NIH Temporarily Halts Research with Chimpanzees

“Most current use of chimpanzees for biomedical research is unnecessary,” according to a landmark Institute of Medicine report titled Chimpanzees in Biomedical and Behavioral Research: Assessing the Necessity. The report, released on December 15, 2011, also recommended that the necessity of research with chimpanzees (whether biomedical, behavioral, or involving comparative genomics) be assessed against set criteria.

Commissioned by the National Institutes of Health (NIH), the report was produced by a committee of medical and scientific experts convened by the National Academies' Institute of Medicine. The committee used the following principles to develop criteria to evaluate research with chimpanzees:

  1. The knowledge gained must be necessary to advance the public’s health;
  2. There must be no other research model by which the knowledge could be obtained, and the research cannot be ethically performed on human subjects; and
  3. The animals used in the proposed research must be maintained either in ethologically appropriate physical and social environments or in natural habitats.

Within an hour of the report’s release, NIH Director Dr. Francis Collins accepted the recommendations in the report and suspended all new research with chimpanzees until its suggestions can be implemented. Current research that doesn’t conform to the new rules will be phased out.

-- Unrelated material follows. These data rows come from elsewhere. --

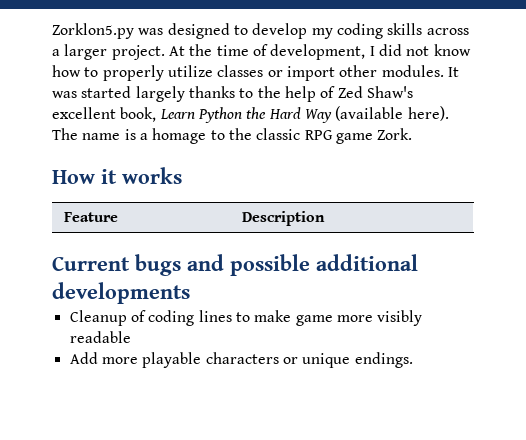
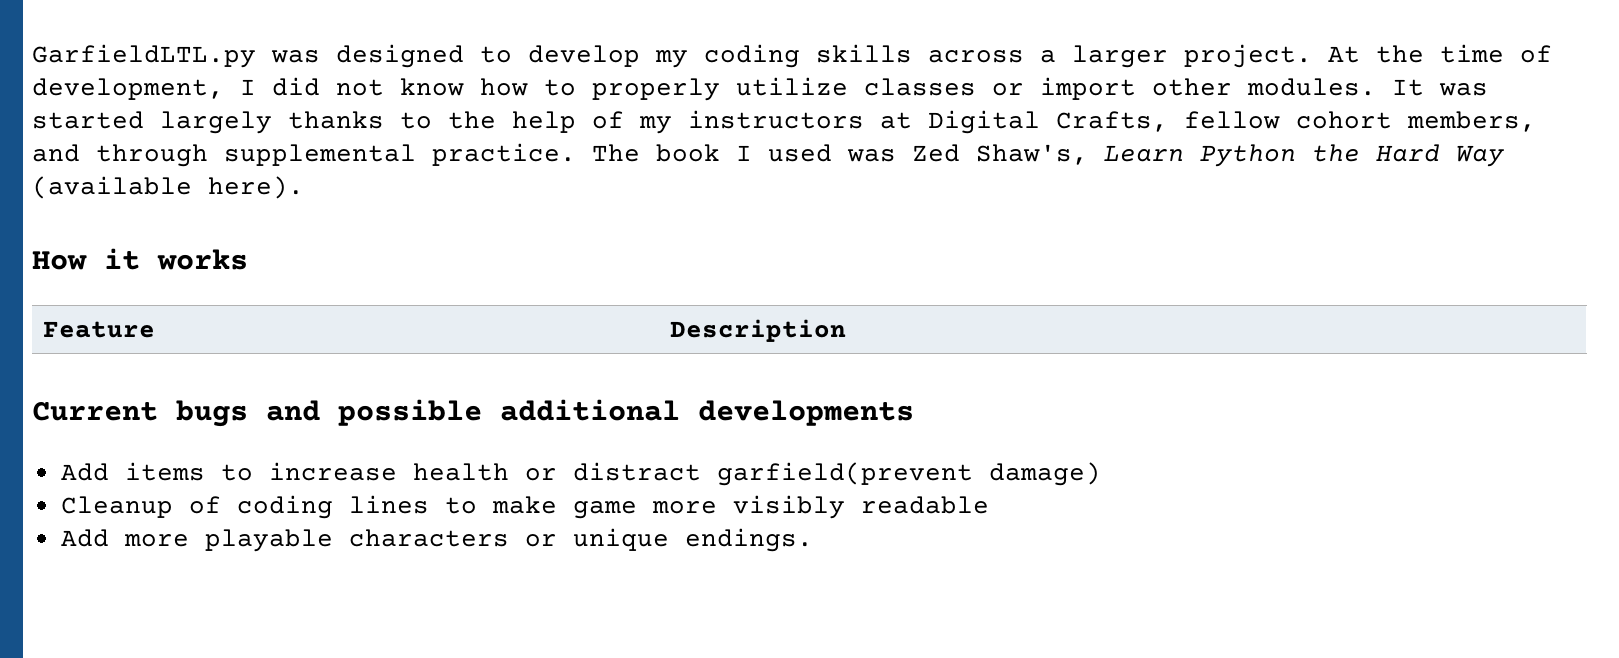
[52,23,134,39] Zorklon5.py -> [32,44,256,68] GarfieldLTL.py
[337,86,413,98] [52,107,157,122] Zed Shaw's excellent book, -> [639,110,1536,134] [32,143,1088,167] my instructors at Digital Crafts, fellow cohort members, and through supplemental practice. The book I used was Zed Shaw's,
[52,128,413,144] The name is a homage to the classic RPG game Zork. -> (304, 187) none
(190, 293) none -> [60,462,1101,486] // Add items to increase health or distract garfield(prevent damage)

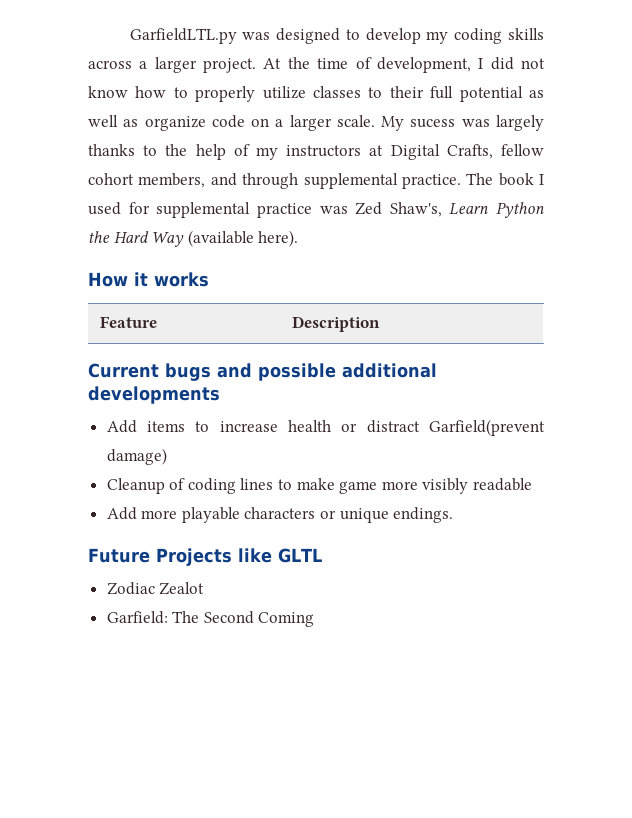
[992,77,1488,100] [32,111,144,129] or import other modules. It was started -> [368,86,544,102] [88,115,490,131] to their full potential as well as organize code on a larger scale. My sucess was
(832, 153) none -> [128,202,312,218] for supplemental practice
[716,462,973,486] garfield(prevent -> [429,419,545,436] Garfield(prevent
(813, 540) none -> [88,548,322,566] [106,582,205,595] [106,611,315,627] // Future Projects like GLTL // Zodiac Zealot // Garfield: The Second Coming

At present NIH funds 37 projects with chimpanzees, and Collins believes that about half of the research will fail to meet the new criteria.

 

Approximately 937 chimpanzees are maintained in five facilities in the United States. The report applies only to the 600 or so of these animals who are owned or involved in projects supported by the NIH. Many of these chimpanzees are old and have been retired from research. The issue of research with chimpanzees drew widespread attention in late 2010 when NIH started moving some of the older chimpanzees from a retirement facility in Alamogordo, New Mexico, to a San Antonio, Texas, research facility. This movement of chimpanzees has been suspended, and Collins has stated that the Alamogordo animals will not be drafted back into research for the foreseeable future.

An important message of the report doesn’t relate to chimpanzees at all, but rather to all animals who are undergoing experimentation and testing. If a thorough overview was done of all of the research with animals other than chimpanzees, would the findings be similar—i.e. is there a significant amount of research that perhaps shouldn’t be conducted? Certainly it would appear that all protocol reviews should be more rigorous. Further, the same three principles that guided the committee on chimpanzees ought to apply to research on all animals.